Add slice::sort_by_cached_key as a memoised sort_by_key
At present, `slice::sort_by_key` calls its key function twice for each comparison that is made. When the key function is expensive (which can often be the case when `sort_by_key` is chosen over `sort_by`), this can lead to very suboptimal behaviour.
To address this, I've introduced a new slice method, `sort_by_cached_key`, which has identical semantic behaviour to `sort_by_key`, except that it guarantees the key function will only be called once per element.
Where there are `n` elements and the key function is `O(m)`:
- `slice::sort_by_cached_key` time complexity is `O(m n log m n)`, compared to `slice::sort_by_key`'s `O(m n + n log n)`.
- `slice::sort_by_cached_key` space complexity remains at `O(n + m)`. (Technically, it now reserves a slice of size `n`, whereas before it reserved a slice of size `n/2`.)
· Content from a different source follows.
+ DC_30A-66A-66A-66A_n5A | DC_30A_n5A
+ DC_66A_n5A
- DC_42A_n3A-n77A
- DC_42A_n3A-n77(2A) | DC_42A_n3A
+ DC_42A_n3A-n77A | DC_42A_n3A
`slice::sort_unstable_by_key` has not been given an analogue, as it is important that unstable sorts are in-place, which is not a property that is guaranteed here. However, this also means that `slice::sort_unstable_by_key` is likely to be slower than `slice::sort_by_cached_key` when the key function does not have negligible complexity. We might want to explore this trade-off further in the future.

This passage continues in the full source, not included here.